In mid-December, more than 28,000 people met in Washington, D.C., to discuss everything earth science-related at the American Geophysical Union Fall Meeting. But amid the dry data and scientific acronyms at a session on solar geoengineering, the science had a patina of existentialist dread that you might not see in a similar forum. There were questions of public disclosure, talk of slippery slopes, and an inescapable nervousness, as if maybe this subject was only barely sitting on the respectable side of science.

It isn’t hard to understand why. Geoengineering refers to a controversial set of proposals centered around one basic idea: to use technology to help cool down a rapidly warming planet. The most prominent scheme is solar radiation management (SRM), whereby sunlight is reflected back into space to reduce global warming. Such a feat may be attempted through a variety of techniques including stratospheric aerosol injection, which acts much like a volcano does naturally by dumping tons of tiny sulfur particles 60,000 feet in the sky.

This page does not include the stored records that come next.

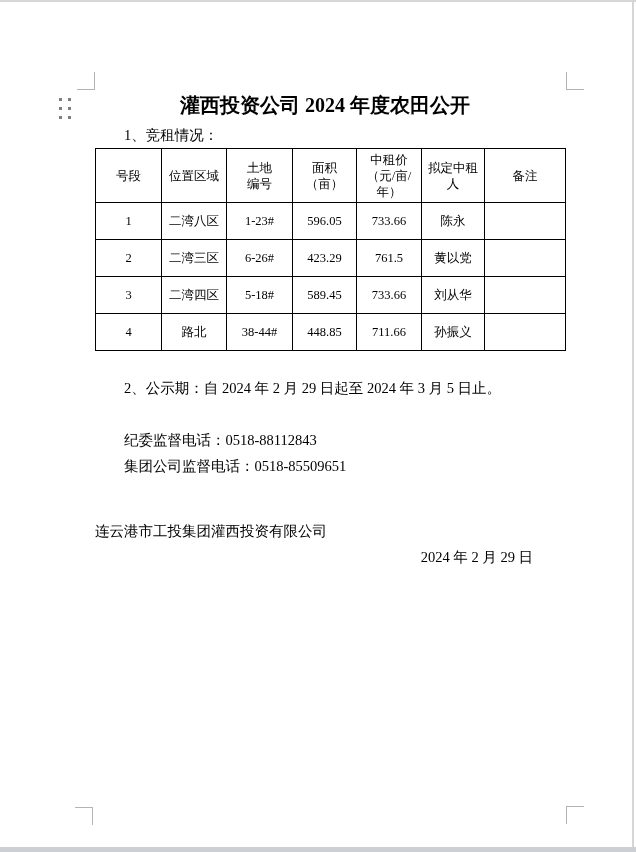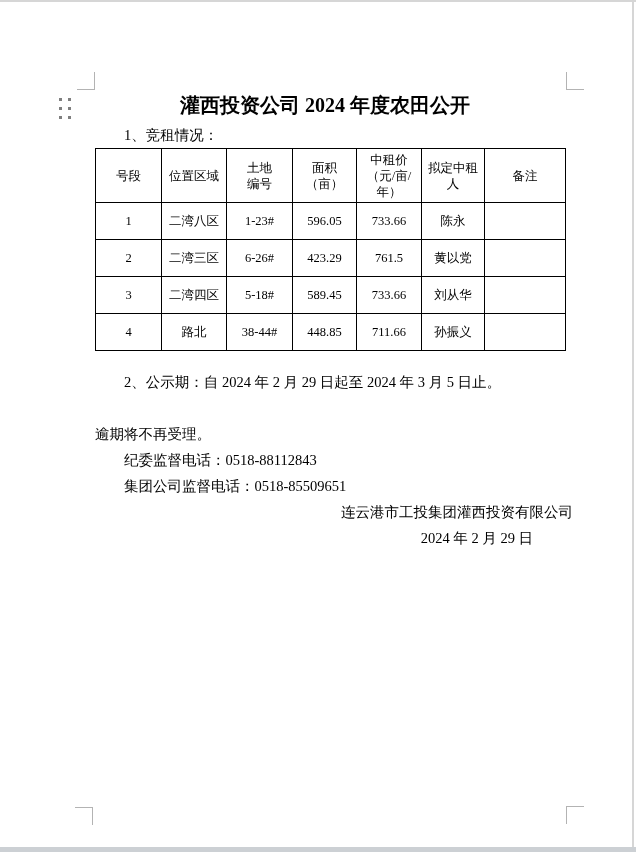"2、公示期：自 2024 年 2 月" .section2 { margin-top: 18px -> 24px }
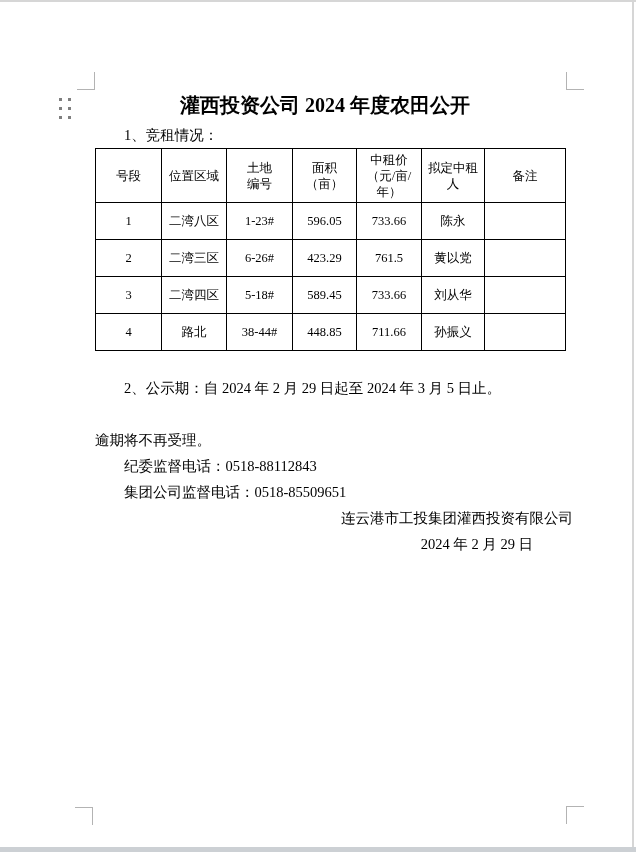"逾期将不再受理。" div { html: <div>逾期将不再受理。</div> -> none }
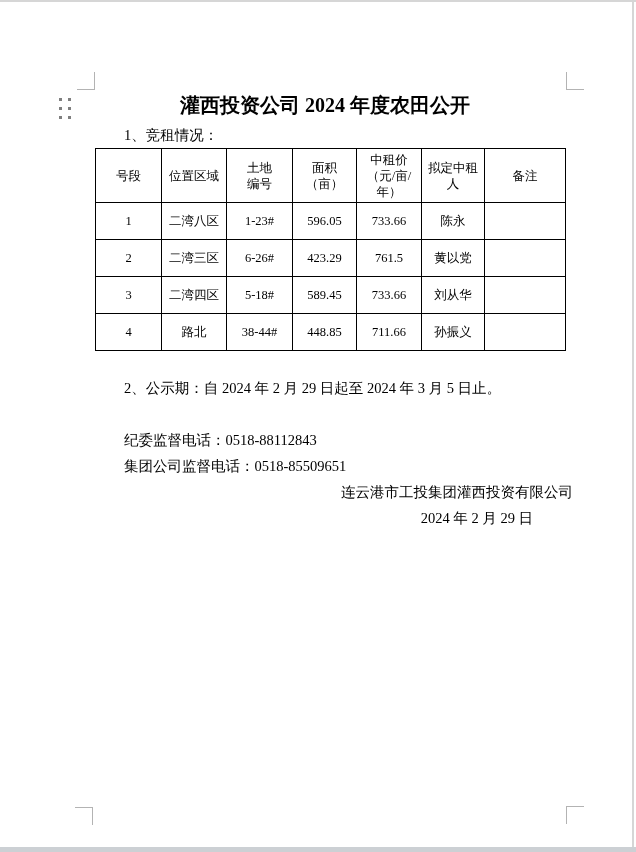"连云港市工投集团灌西投资有限公司" .signature { margin-top: none -> 39px; text-align: right -> left }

This is not, generally speaking, a popular idea. “SRM is only being considered because the world is broken,” says Simon Nicholson, director of American University’s Global Environmental Politics Program, who works on the politics and governance of geoengineering. The approach is a measure of last resort, a stopgap that might stave off some of the worst effects of warming in the face of plodding progress toward reducing carbon emissions. SRM also has plenty of potential downsides — such as regional changes to weather patterns and related effects on crop yields — and it would do nothing to address climate-adjacent issues like ocean acidification.

Though it remains divisive, solar geoengineering has started to gain traction both in climate science and with the broader public, thanks to the increasing direness of climate change. Still, most geoengineering researchers agree that reducing carbon dioxide emissions is by far the highest priority. If humanity somehow managed to switch off the CO2 spigot tomorrow, though, geoengineers’ field could disappear. The point of geoengineering today is to slow down climate change, and if we could do that through less controversial means, there might not be a need to study the concept at all.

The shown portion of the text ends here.